"Cam kırıkları gibidir bazen kelimeler;ağzına dolar insanın. Sussan acıtır, konuşsan kanatır..."
-Oğuz Atay
•ig&tt:Scarletwm_
•🕯
****
Bazen insan içinde, en derininde korku hisseder. Ama bu, kendi için değil, bir başkası içinde olabilir. Her insanın bir zaafı vardır, o zaafından vurulmak insanın kalbine hançer saplanmasından daha acıdır. Çaresizlik, en büyük korkudur. Ne yapacağını bilememek, dünyanın en berbat hissidir.
Eğer şu an da bu durumda tek olsaydım çaresiz olurdum, ne yapacağımı bilemez, muhtemelen eline yüzüme bulaştırırdım.
Bahar:O burada.
Zihnimde bulanıklaşan görüntü, içimde ki nefret duygusunu açığa çıkardı. Bu, benim için nefreti temsil etsede, Bahar için korkuyu temsil ediyordu. Eminim.
"Mahperi, sana diyorum kızım. İyi misin? Kim o?" Alaz'ın zihnimde yankılanan kalın sesi, onunda duyduğu an nefrete dönüşeceğini çok iyi biliyordum. Onlar bu durumu bilmeli miydi?
Eğer söylemezsem, dediğim gibi elime yüzüme bulaştırabilirdim. Çünkü bu durumu yaşamayalı yıllar olmuştu. Yıllar önce Bahar'dan yine böyle mesajlar almıştım. Ama aradan akıp giden yağmur damlaları gibi zaman, hızla akıp buhar olmuştu. Şimdi çaresiz değildim, yanımda ki insanlar bana yardım ederdi, biliyordum.

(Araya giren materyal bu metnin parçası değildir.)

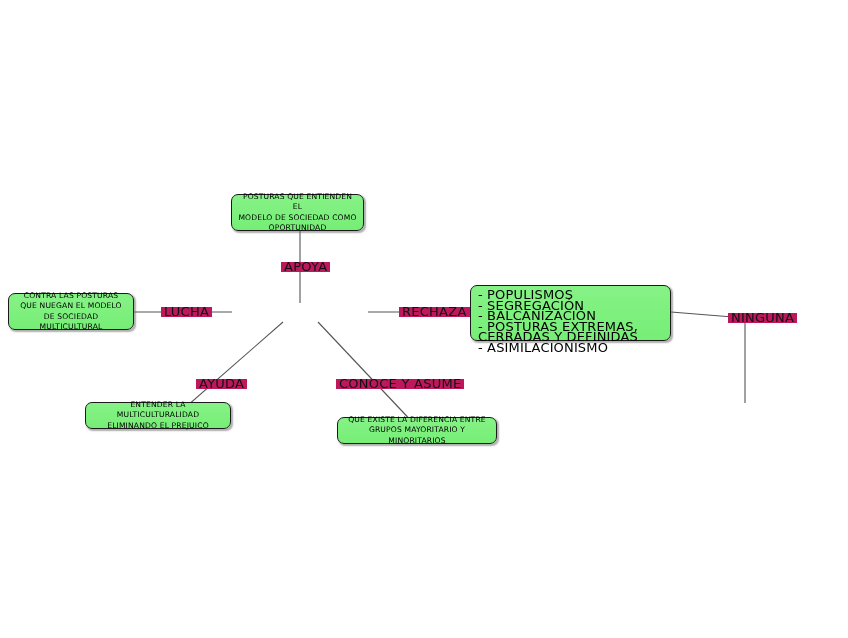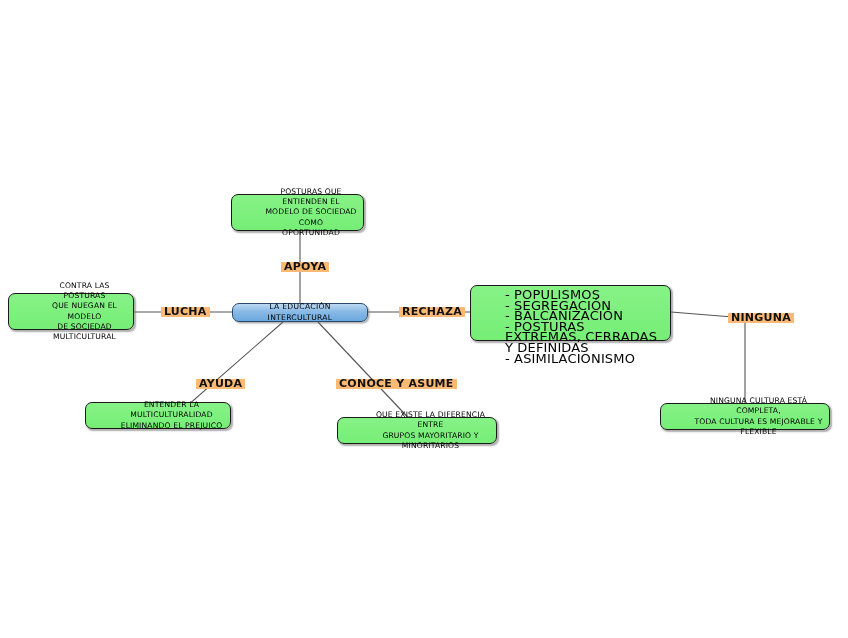--- a/index.html
+++ b/index.html
@@ -44,21 +44,20 @@
   }
   .node .nlabel {
     width: 100%;
     padding: 0 5px;
     box-sizing: border-box;
     white-space: pre-line;
   }
   .node-green {
     background: #7cf07c;
     background: linear-gradient(180deg, #86f286 0%, #76ee76 100%);
-    padding-left: 27px;
   }
   .node-blue {
     background: linear-gradient(180deg, #bcd9f2 0%, #8bbbe8 42%, #6aa8de 100%);
     border: 1px solid #2b4a6b;
   }
   .node-blue .nlabel {
     color: #000000;
     letter-spacing: 0.3px;
   }
   .node-list {
@@ -67,29 +66,28 @@
   }
   .node-list .nlabel {
     text-align: left;
     padding: 4px 7px;
     white-space: pre-line;
     font-size: 13px;
     line-height: 10.6px;
   }
   .edge-label {
     position: absolute;
-    font-size: 11px;
+    font-size: 13px;
     letter-spacing: 0.25px;
     color: #111111;
-    background: #fdba74;
+    background: #be185d;
     padding: 0 3px;
     white-space: nowrap;
     z-index: 2;
     line-height: 10px;
-    font-weight: bold;
   }
 </style>
 </head>
 <body>
 
 <div id="canvas">
 
   <svg id="edges" viewBox="0 0 848 638" xmlns="http://www.w3.org/2000/svg">
     <g stroke="#555555" stroke-width="1.1" fill="none">
 
@@ -107,42 +105,35 @@
       <line x1="745" y1="318" x2="745" y2="403"></line>
     </g>
   </svg>
 
   <div class="node node-green" style="left:231px; top:194px; width:133px; height:37px;">
     <div class="nlabel">POSTURAS QUE ENTIENDEN EL
 MODELO DE SOCIEDAD COMO
 OPORTUNIDAD</div>
   </div>
 
-  <div class="node node-blue" style="left:232px; top:303px; width:136px; height:19px;">
-    <div class="nlabel">LA EDUCACIÓN INTERCULTURAL</div>
-  </div>
 
   <div class="node node-green" style="left:8px; top:293px; width:126px; height:37px;">
     <div class="nlabel">CONTRA LAS POSTURAS
 QUE NUEGAN EL MODELO
 DE SOCIEDAD MULTICULTURAL</div>
   </div>
 
   <div class="node node-green node-list" style="left:470px; top:285px; width:201px; height:56px;">
     <div class="nlabel">- POPULISMOS
 - SEGREGACIÓN
 - BALCANIZACIÓN
 - POSTURAS EXTREMAS, CERRADAS Y DEFINIDAS
 - ASIMILACIONISMO</div>
   </div>
 
-  <div class="node node-green" style="left:660px; top:403px; width:170px; height:27px;">
-    <div class="nlabel">NINGUNA CULTURA ESTÁ COMPLETA,
-TODA CULTURA ES MEJORABLE Y FLEXIBLE</div>
-  </div>
 
   <div class="node node-green" style="left:85px; top:402px; width:146px; height:27px;">
     <div class="nlabel">ENTENDER LA MULTICULTURALIDAD
 ELIMINANDO EL PREJUICO</div>
   </div>
 
   <div class="node node-green" style="left:337px; top:417px; width:160px; height:27px;">
     <div class="nlabel">QUE EXISTE LA DIFERENCIA ENTRE
 GRUPOS MAYORITARIO Y MINORITARIOS</div>
   </div>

"Mahperi?" Abimin sesi zihnimde çınladığında, boş bakışlarım hala telefondaydı. Gözlerim, her harfin üzerinde bir rota oluşturuyor ve nefret yolları çiziyordu.
Alaz'ın omzuma dokunduğunu hissettiğimde irkildim. Sanal dünyadan tamamen bağım koptuğunda gerçekliğe kavuştum, fakat, bu durum hiçbir şeyi değiştirmedi.
Bahar korkuyordu, yardıma ihtiyacı vardı.
Ben birden ayaklanınca, hepsi de benim aksime şiddetle ayağa kalktı.
Mekandaki yırtıcı bakışları üzerimizde hissetmiştim. Ah, en nefret ettiğim... Bu bakışlar...
"Bahar mı?" Dedi Alaz. Başımı sadece salladım. Onlar anlamıştı, bir kişi hariç;Alphan.
"Siz eğlence istiyordunuz değil mi?" Abimin gözleri Alaz ve bendeydi. "Alın size eğlence. Ama, fazla kan ve dehşet içerir." Kanımın donduğunu, vücudumun buzdan kayaçlar altında kaldığını hissettim. Ensemden bir rüzgar gibi esip geçen ürperti, bütün vücudumu esir almışken, abimin bakışları şaka değildi;oldukça ciddi, dediğini yapacak gözler ile bakıyordu.
"Bu oyun sadece üç kişilik." Ateş abu bu sefer abim ve Alphan'a baktı. Alphan az çok olayı çakmış olsa bile tam olarak bilmiyordu ama hepsinin gözünde gördüğüm bir duygu vardı;öfke.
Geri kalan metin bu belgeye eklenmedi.